**Exercise**
Copies of all lines that contain "This" are needed; take them from the data below.

**Study material**
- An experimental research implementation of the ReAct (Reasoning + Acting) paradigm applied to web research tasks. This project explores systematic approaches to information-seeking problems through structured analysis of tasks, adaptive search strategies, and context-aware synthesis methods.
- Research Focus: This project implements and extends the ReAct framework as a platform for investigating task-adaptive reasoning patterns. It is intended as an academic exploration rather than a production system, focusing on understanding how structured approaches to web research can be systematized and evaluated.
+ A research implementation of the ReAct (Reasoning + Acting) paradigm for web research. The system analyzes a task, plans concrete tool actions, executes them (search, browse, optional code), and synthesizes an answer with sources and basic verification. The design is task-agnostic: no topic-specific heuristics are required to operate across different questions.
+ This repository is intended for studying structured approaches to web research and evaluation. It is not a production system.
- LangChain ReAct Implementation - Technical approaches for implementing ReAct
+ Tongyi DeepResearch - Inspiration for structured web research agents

**Exercise result**
- An experimental research implementation of the ReAct (Reasoning + Acting) paradigm applied to web research tasks. This project explores systematic approaches to information-seeking problems through structured analysis of tasks, adaptive search strategies, and context-aware synthesis methods.
- Research Focus: This project implements and extends the ReAct framework as a platform for investigating task-adaptive reasoning patterns. It is intended as an academic exploration rather than a production system, focusing on understanding how structured approaches to web research can be systematized and evaluated.
+ This repository is intended for studying structured approaches to web research and evaluation. It is not a production system.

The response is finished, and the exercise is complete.